═════ DATA RECORDS ═════
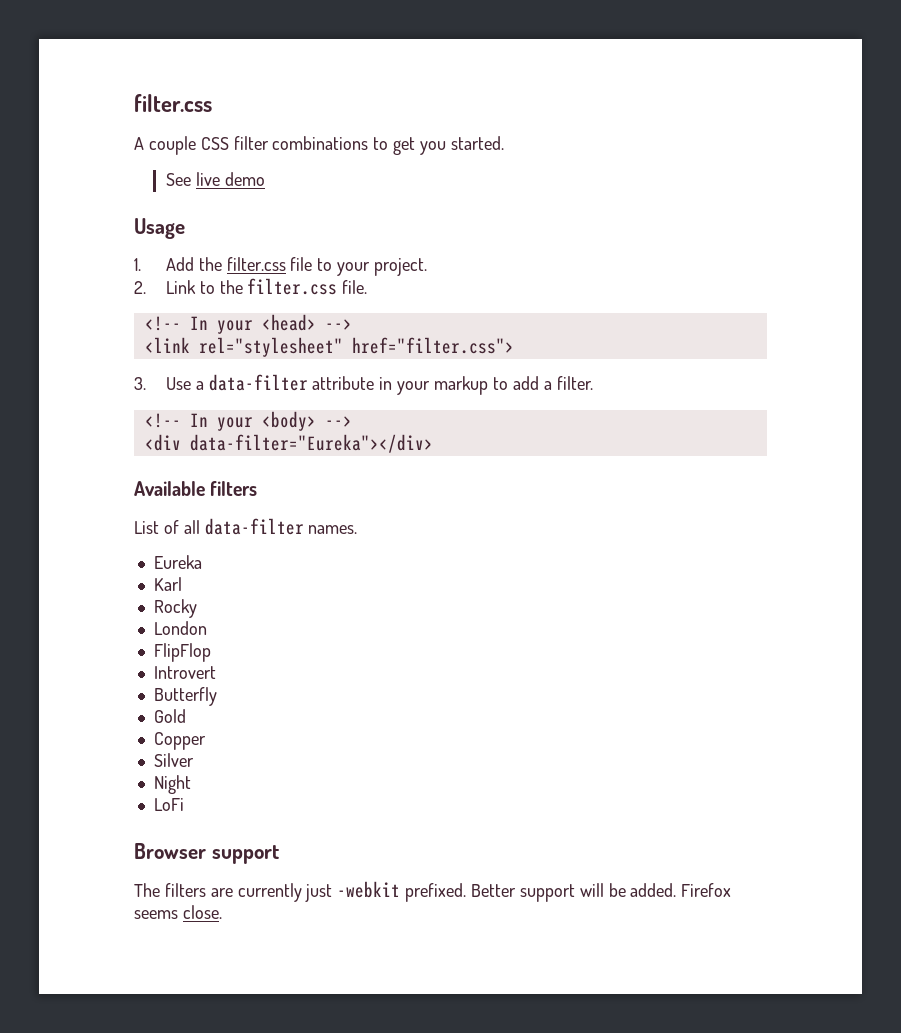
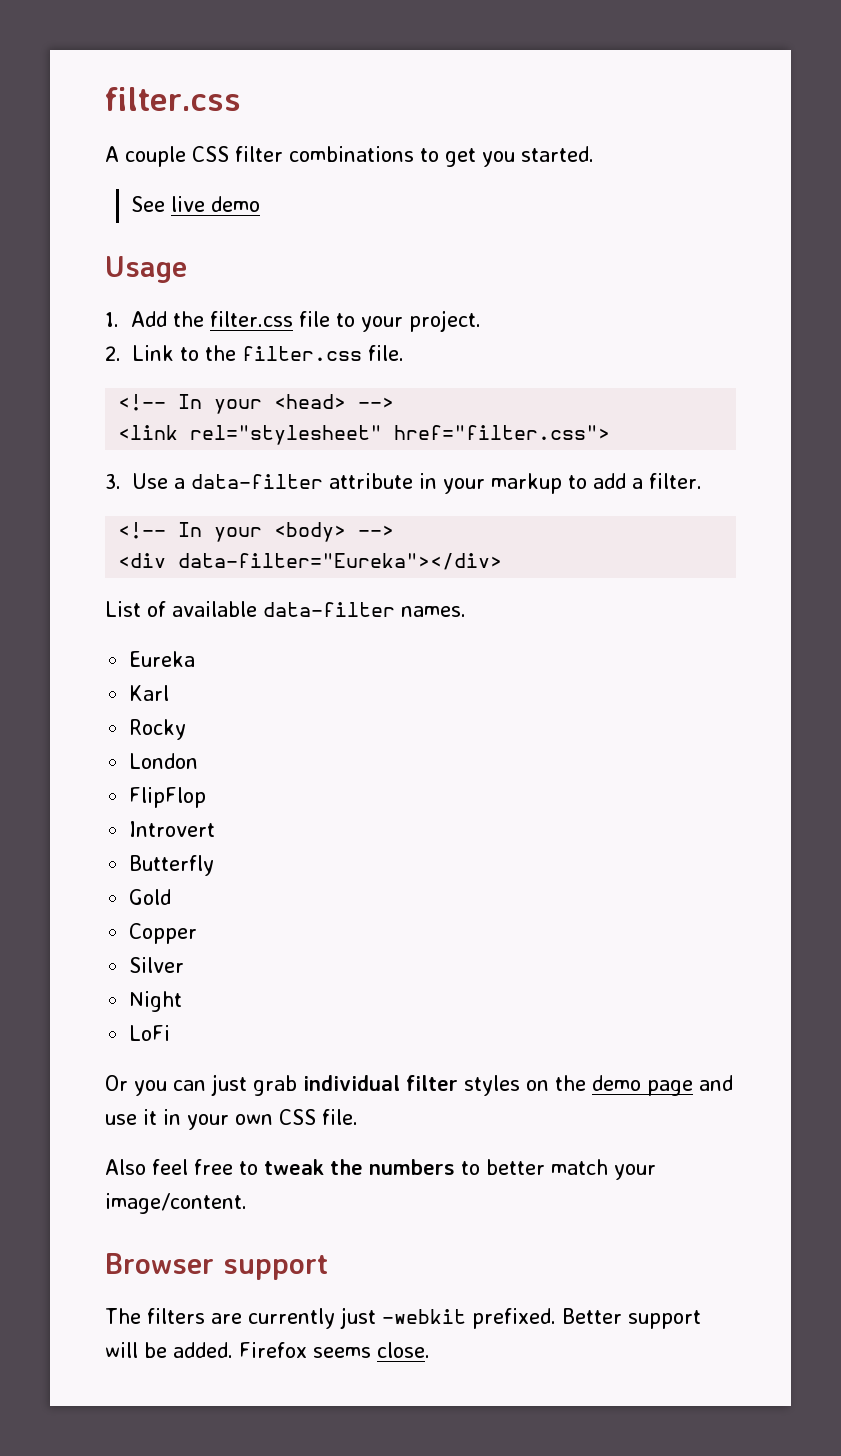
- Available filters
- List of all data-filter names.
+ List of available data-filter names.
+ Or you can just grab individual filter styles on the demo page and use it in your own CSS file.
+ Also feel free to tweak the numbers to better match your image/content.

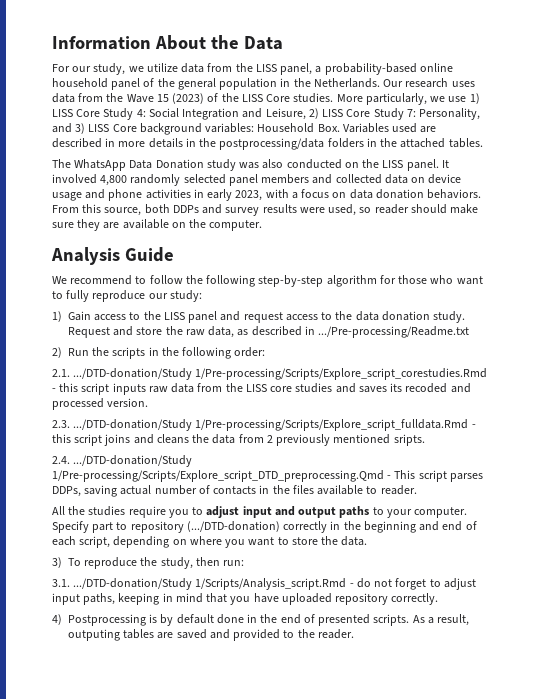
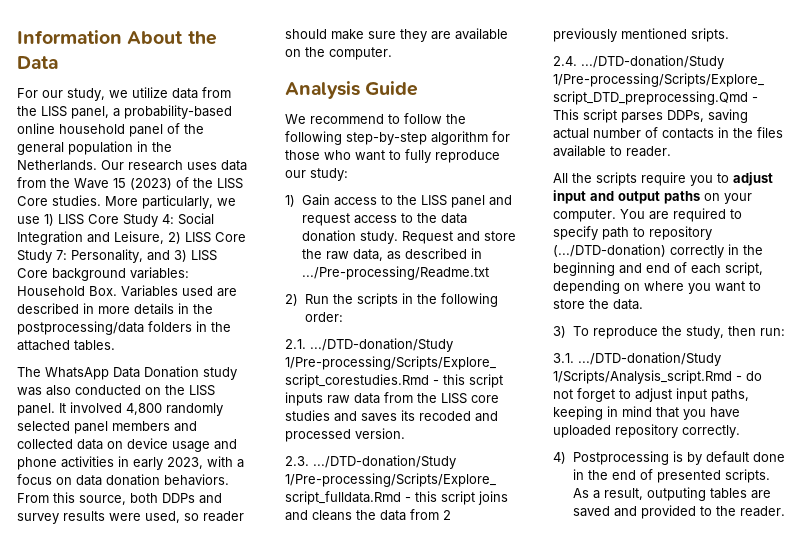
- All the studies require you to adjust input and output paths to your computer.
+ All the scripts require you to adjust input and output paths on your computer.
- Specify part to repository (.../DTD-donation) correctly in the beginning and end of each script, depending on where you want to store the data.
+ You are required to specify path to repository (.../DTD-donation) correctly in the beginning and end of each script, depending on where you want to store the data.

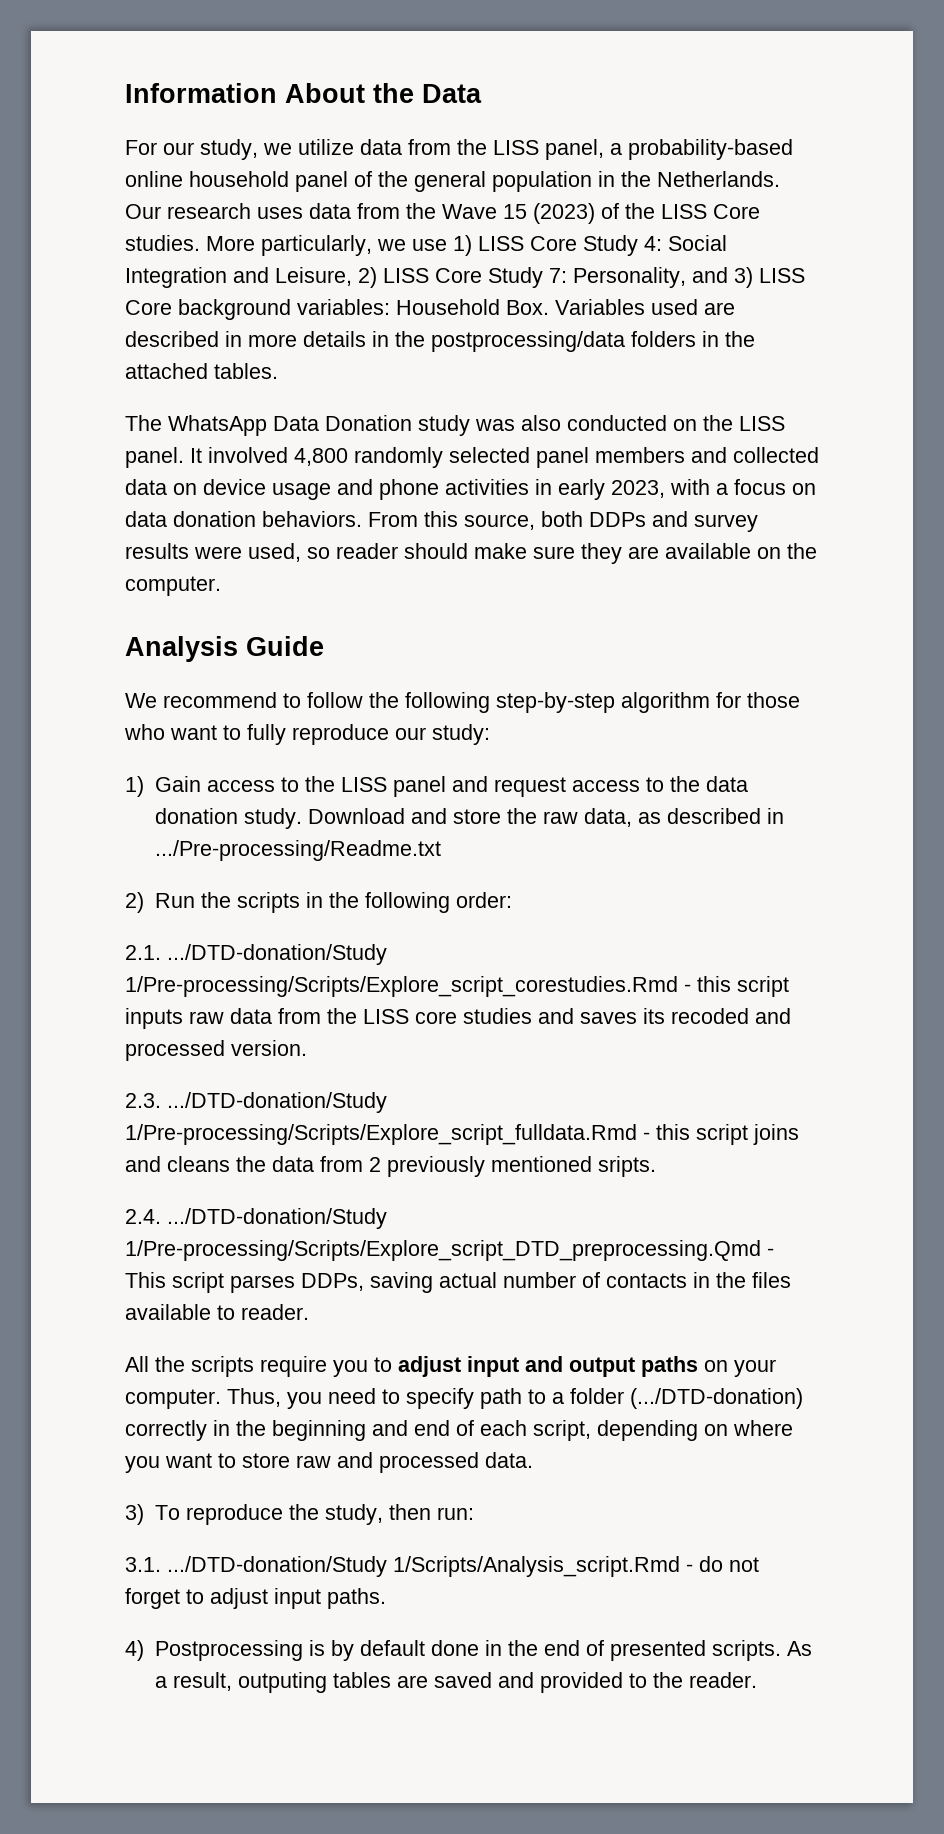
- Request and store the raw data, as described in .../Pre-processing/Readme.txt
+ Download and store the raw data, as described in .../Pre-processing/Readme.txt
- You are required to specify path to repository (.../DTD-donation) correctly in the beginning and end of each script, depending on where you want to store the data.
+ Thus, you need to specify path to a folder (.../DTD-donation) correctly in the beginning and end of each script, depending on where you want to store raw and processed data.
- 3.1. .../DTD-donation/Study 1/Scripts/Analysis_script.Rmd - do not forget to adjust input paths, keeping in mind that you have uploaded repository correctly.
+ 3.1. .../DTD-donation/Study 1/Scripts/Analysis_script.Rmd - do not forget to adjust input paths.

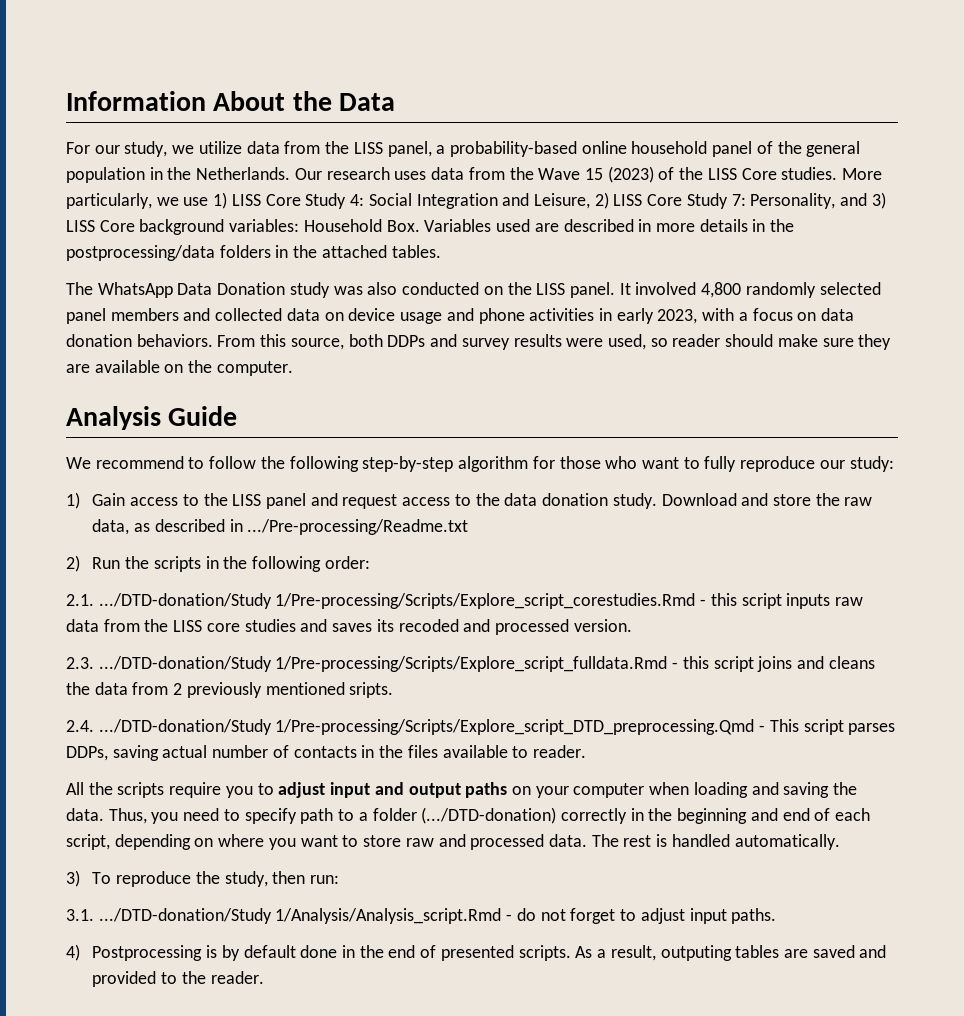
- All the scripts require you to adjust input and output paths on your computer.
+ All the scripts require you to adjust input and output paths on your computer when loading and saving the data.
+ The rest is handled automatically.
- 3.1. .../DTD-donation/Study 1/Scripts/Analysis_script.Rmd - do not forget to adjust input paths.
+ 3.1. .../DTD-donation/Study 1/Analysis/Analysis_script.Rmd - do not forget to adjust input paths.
═════
## PROBLEM
Could you please give the number of lines in the data above that contain the word "forget"? Only the number is needed.

## SOLUTION FOR THIS PROBLEM
4